For the thermal stability assays, the purified enzyme was pre-incubated at temperatures ranging from 40 to 90°C (in 10°C increments) in the absence of the substrate in reaction mixtures. After incubation for different times (20, 40, 80, 180 and 300 min), the esterolytic activity of αEstS9Δ against p-nitrophenyl butyrate (3.6 mM) was measured by assaying the residual activity of the enzyme at pH 9.0 and 35°C for 40 min.

For the pH stability assays, the reaction mixtures containing the purified enzyme were incubated at 35°C and pH ranging from 6.0 to 11.0. After incubation for 20, 40 and 60 min, small samples of the mixtures were withdrawn, and the residual enzymatic activities were measured with p-nitrophenyl butyrate in 20 mM Tris-HCl buffer pH 9.0 at 35°C. The enzymatic reactions were stopped after 40 min with isopropanol.
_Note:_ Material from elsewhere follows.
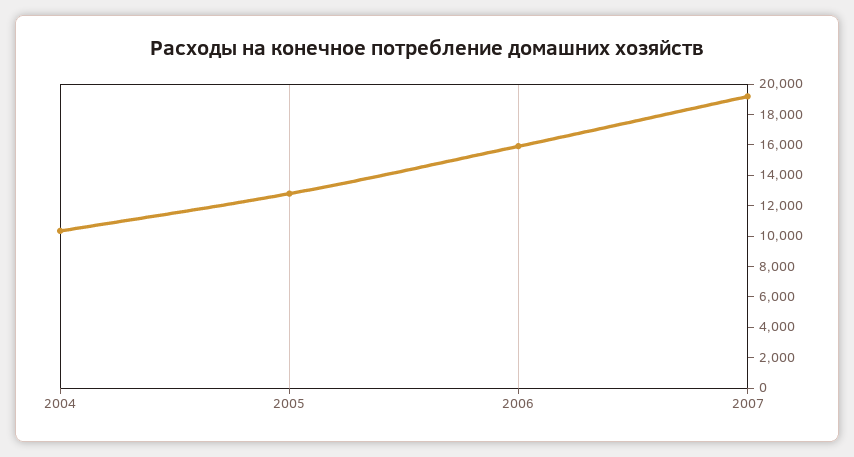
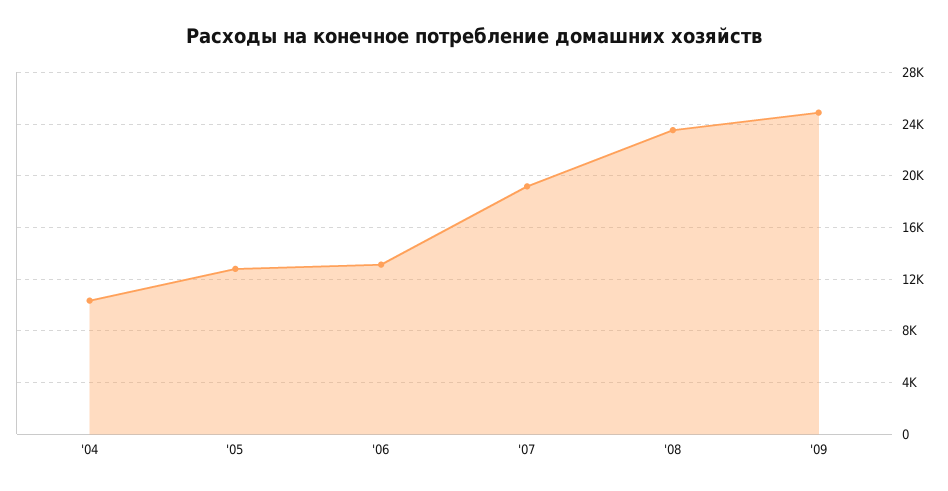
2006: 16000 -> 13000
'08: none -> 23500
'09: none -> 25000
Effects of selected metal ions and reagents on the enzymatic activity of αEstS9Δ

The effects on the αEstS9Δ esterase activity of dithiothreitol (DTT), oxidized glutathione, reduced glutathione, β-mercaptoethanol, ethylenediaminetetraacetic acid disodium salt (EDTA), and salts of selected metal ions (Mg2+, Ca2+, Mn2+, Ni2+, Co2+) at final concentrations of 5 mM, were assayed for 40 min at 35°C in 20 mM Tris-HCl buffer pH 9.0, with 3.6 mM p-nitrophenyl butyrate as the substrate.

Substrate specificity of αEstS9Δ esterase

The substrate specificity of the purified αEstS9Δ enzyme was determined at 60°C and pH 9.0 using 3.6 mM p-nitrophenyl acetate, p-nitrophenyl butyrate, p-nitrophenyl caprylate, and p-nitrophenyl decanoate in acetonitrile and p-nitrophenyl palmitate, and p-nitrophenyl stearate in n-hexane as substrates. The enzymatic reactions were stopped after 40 min with isopropanol, and the absorbance of reaction mixtures was measured at 405 nm.

One unit of αEstS9Δ esterase activity (U) was defined as the enzyme activity required for release of 1 μmol of p-nitrophenol from p-nitrophenyl acetate per minute, at 60°C and pH 9.0.


In this study, we decided to produce in the Komagataella phaffii yeast and characterize two recombinant sequence variants of the EstS9 esterase from a psychrotolerant bacterium Pseudomonas sp. S9. The first one, called αEstS9N, consists of an N-terminal catalytic domain and a C-terminal AB-domain of native EstS9 esterase. The second protein, called αEstS9Δ, is characterized by the lack of the C-terminal AB-domain of the EstS9 esterase, and its amino acid sequence was designed based on analysis of the InterProScan results. In both recombinant proteins the putative signal peptide of the EstS9 esterase was replaced by the signal peptide of Saccharomyces cerevisiae α-mating factor (α-MF) enabling secretion of recombinant esterases into the culture medium. Also, a six-histidine tag (His-tag) was added to the C-terminus of both proteins to facilitate detection and purification (Fig. 1). Since the signal peptide should be removed by the Kex2 endopeptidase in the K. phaffii Golgi apparatus, the mature esterases secreted into the medium should have the same amino acid sequences as the EstS9N and EstS9Δ proteins produced in E. coli (Wicka et al., 2016).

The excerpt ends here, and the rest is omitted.